Instructions to follow:
In the records below, find the line holding "- viii) осуществление" and the line holding "- 2 регулярно". Set down both, with every line between them, exactly.

Dataset:
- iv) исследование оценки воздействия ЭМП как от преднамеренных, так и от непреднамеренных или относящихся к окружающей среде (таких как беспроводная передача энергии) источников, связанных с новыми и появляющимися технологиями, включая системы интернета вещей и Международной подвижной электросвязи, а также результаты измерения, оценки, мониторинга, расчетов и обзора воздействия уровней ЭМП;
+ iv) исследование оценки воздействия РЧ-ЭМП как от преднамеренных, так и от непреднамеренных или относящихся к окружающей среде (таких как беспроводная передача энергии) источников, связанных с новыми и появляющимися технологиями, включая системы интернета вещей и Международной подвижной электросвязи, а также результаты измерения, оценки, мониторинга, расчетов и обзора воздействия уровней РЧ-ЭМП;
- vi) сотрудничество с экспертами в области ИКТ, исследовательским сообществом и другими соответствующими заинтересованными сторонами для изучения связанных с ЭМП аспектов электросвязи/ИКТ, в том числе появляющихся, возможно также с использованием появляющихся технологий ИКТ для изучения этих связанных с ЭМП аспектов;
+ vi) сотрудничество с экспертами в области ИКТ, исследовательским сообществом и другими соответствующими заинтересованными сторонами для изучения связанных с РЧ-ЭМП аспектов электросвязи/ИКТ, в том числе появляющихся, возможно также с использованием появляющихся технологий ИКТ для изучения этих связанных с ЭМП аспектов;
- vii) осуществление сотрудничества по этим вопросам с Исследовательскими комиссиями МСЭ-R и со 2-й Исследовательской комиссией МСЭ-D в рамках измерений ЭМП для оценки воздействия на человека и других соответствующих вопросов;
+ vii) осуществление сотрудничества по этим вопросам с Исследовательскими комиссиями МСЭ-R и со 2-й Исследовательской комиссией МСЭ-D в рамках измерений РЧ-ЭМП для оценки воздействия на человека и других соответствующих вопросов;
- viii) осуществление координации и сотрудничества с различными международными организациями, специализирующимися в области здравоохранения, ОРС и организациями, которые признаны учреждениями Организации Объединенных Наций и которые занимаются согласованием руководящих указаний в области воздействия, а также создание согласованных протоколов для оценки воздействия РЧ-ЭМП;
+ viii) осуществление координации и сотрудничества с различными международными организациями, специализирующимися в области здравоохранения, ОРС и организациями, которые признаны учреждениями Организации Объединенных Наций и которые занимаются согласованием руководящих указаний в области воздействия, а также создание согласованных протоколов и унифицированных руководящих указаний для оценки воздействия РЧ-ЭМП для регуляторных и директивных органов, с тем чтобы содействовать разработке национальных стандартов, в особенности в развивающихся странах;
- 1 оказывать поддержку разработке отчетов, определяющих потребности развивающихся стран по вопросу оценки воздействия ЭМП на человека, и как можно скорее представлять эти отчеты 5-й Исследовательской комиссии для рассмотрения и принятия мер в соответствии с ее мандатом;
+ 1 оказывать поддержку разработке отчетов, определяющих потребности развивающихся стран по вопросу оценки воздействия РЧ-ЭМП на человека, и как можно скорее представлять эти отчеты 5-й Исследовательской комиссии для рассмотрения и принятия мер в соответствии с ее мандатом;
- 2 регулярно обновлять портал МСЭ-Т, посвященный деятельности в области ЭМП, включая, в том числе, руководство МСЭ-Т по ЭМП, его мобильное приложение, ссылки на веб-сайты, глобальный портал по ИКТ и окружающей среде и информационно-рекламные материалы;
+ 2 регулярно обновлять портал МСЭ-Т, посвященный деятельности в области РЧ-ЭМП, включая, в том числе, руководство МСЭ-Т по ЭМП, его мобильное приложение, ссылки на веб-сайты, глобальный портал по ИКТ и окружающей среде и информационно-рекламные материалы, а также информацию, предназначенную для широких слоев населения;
---
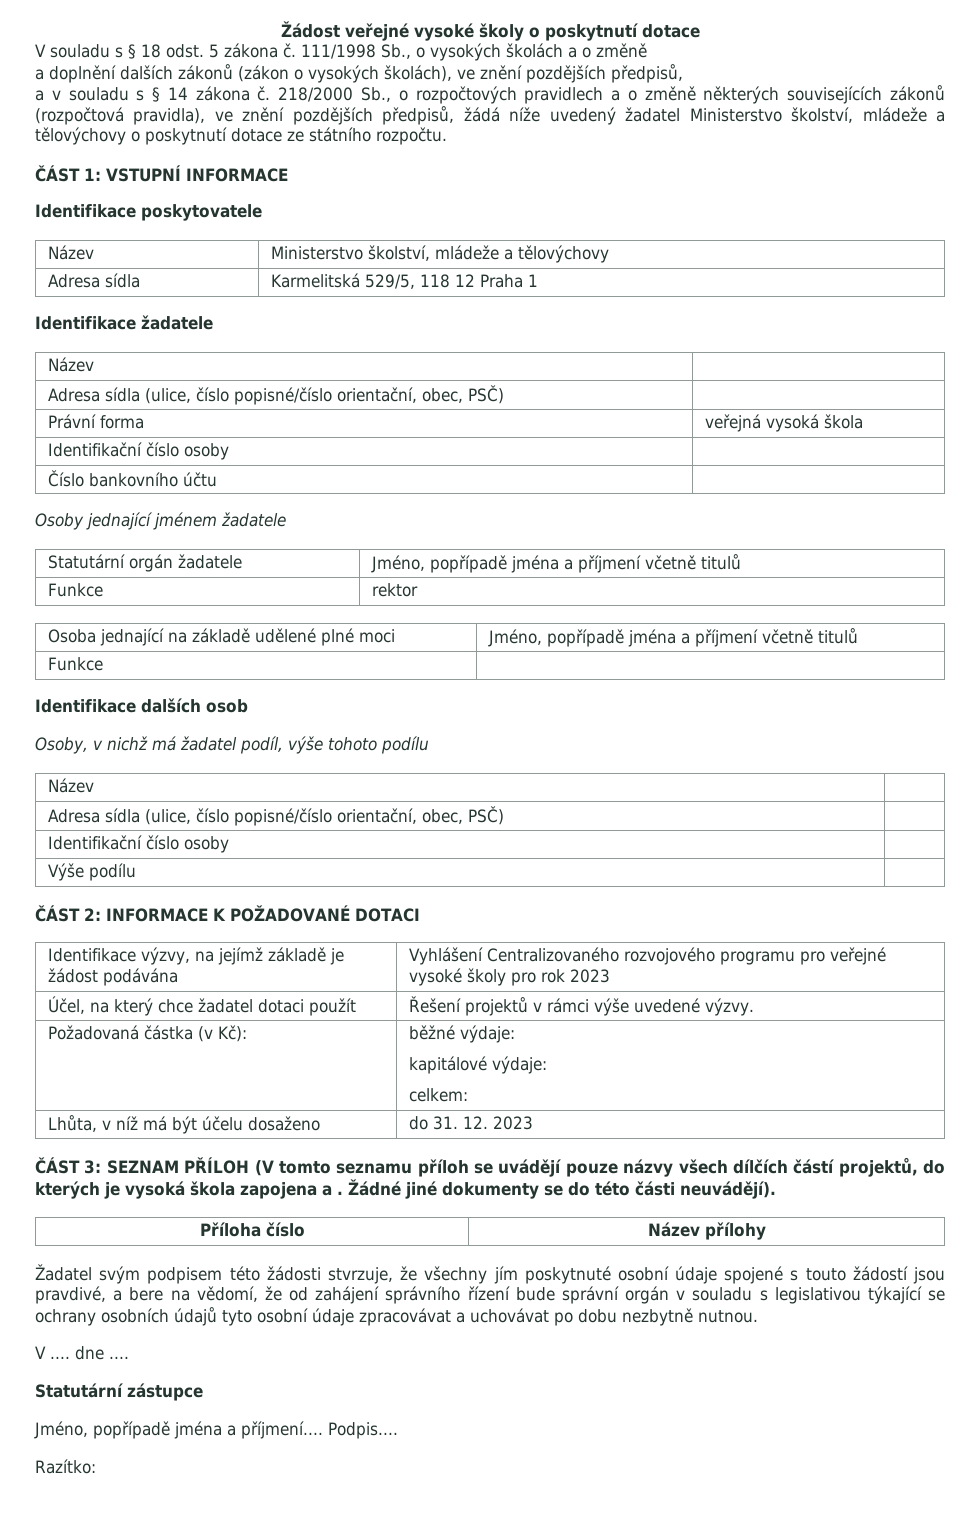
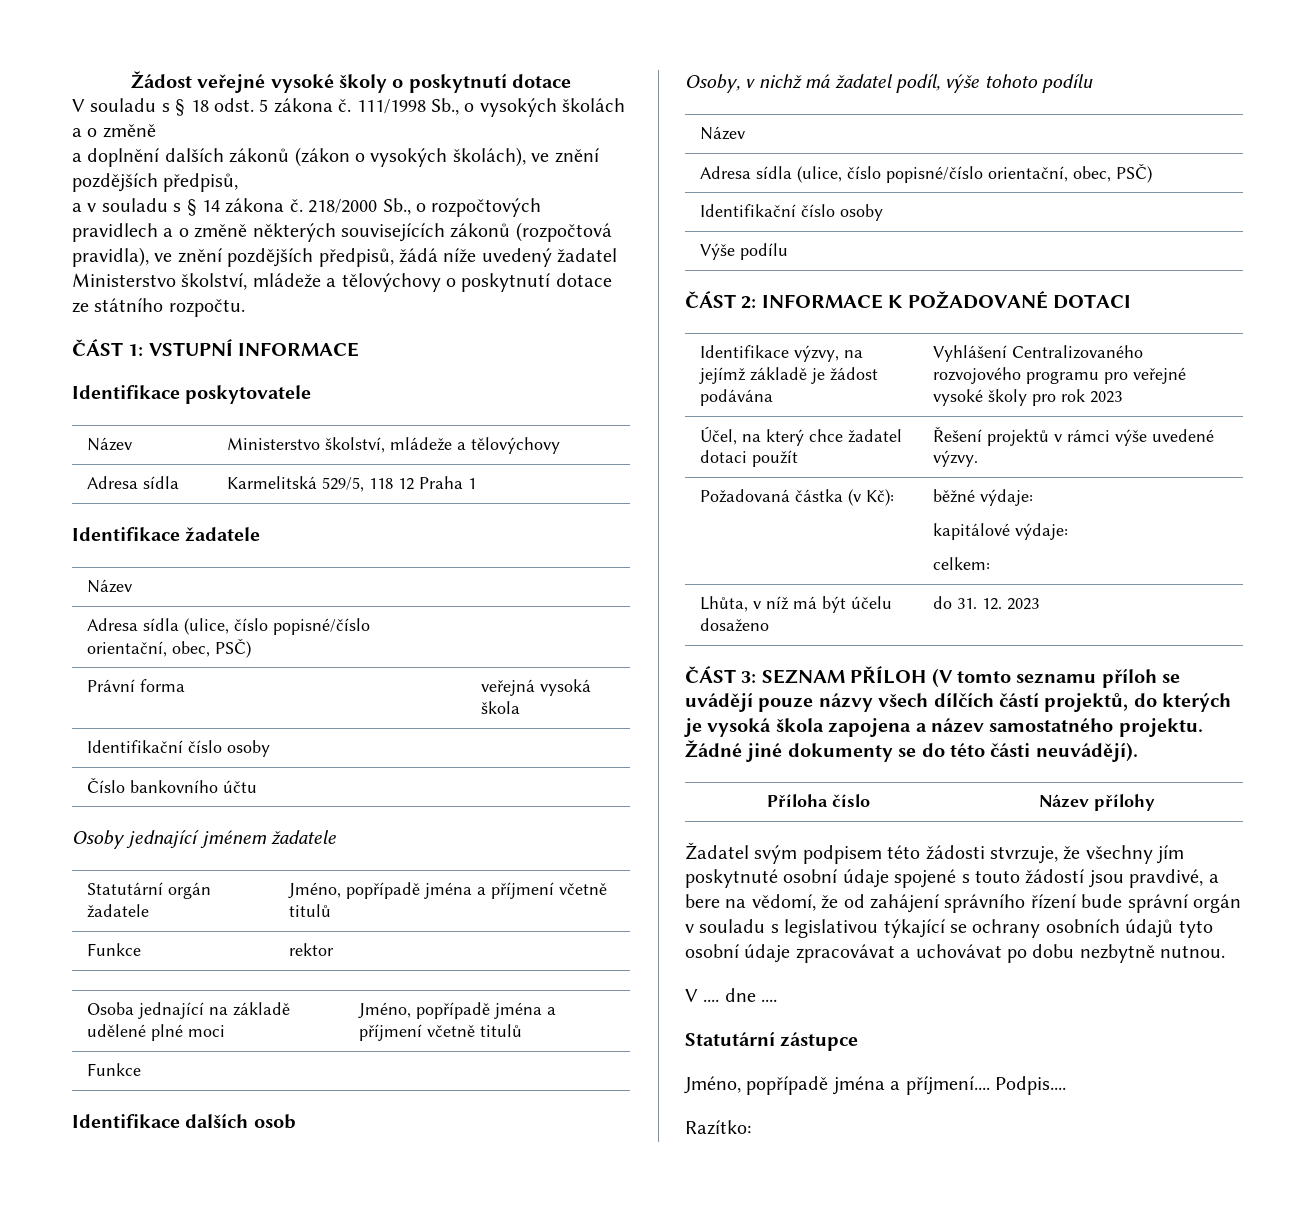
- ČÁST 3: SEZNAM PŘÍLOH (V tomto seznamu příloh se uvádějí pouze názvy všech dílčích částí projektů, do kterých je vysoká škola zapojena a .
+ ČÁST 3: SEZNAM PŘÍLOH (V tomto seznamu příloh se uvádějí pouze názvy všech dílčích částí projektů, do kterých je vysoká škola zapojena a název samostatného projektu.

Output for this task:
- viii) осуществление координации и сотрудничества с различными международными организациями, специализирующимися в области здравоохранения, ОРС и организациями, которые признаны учреждениями Организации Объединенных Наций и которые занимаются согласованием руководящих указаний в области воздействия, а также создание согласованных протоколов для оценки воздействия РЧ-ЭМП;
+ viii) осуществление координации и сотрудничества с различными международными организациями, специализирующимися в области здравоохранения, ОРС и организациями, которые признаны учреждениями Организации Объединенных Наций и которые занимаются согласованием руководящих указаний в области воздействия, а также создание согласованных протоколов и унифицированных руководящих указаний для оценки воздействия РЧ-ЭМП для регуляторных и директивных органов, с тем чтобы содействовать разработке национальных стандартов, в особенности в развивающихся странах;
- 1 оказывать поддержку разработке отчетов, определяющих потребности развивающихся стран по вопросу оценки воздействия ЭМП на человека, и как можно скорее представлять эти отчеты 5-й Исследовательской комиссии для рассмотрения и принятия мер в соответствии с ее мандатом;
+ 1 оказывать поддержку разработке отчетов, определяющих потребности развивающихся стран по вопросу оценки воздействия РЧ-ЭМП на человека, и как можно скорее представлять эти отчеты 5-й Исследовательской комиссии для рассмотрения и принятия мер в соответствии с ее мандатом;
- 2 регулярно обновлять портал МСЭ-Т, посвященный деятельности в области ЭМП, включая, в том числе, руководство МСЭ-Т по ЭМП, его мобильное приложение, ссылки на веб-сайты, глобальный портал по ИКТ и окружающей среде и информационно-рекламные материалы;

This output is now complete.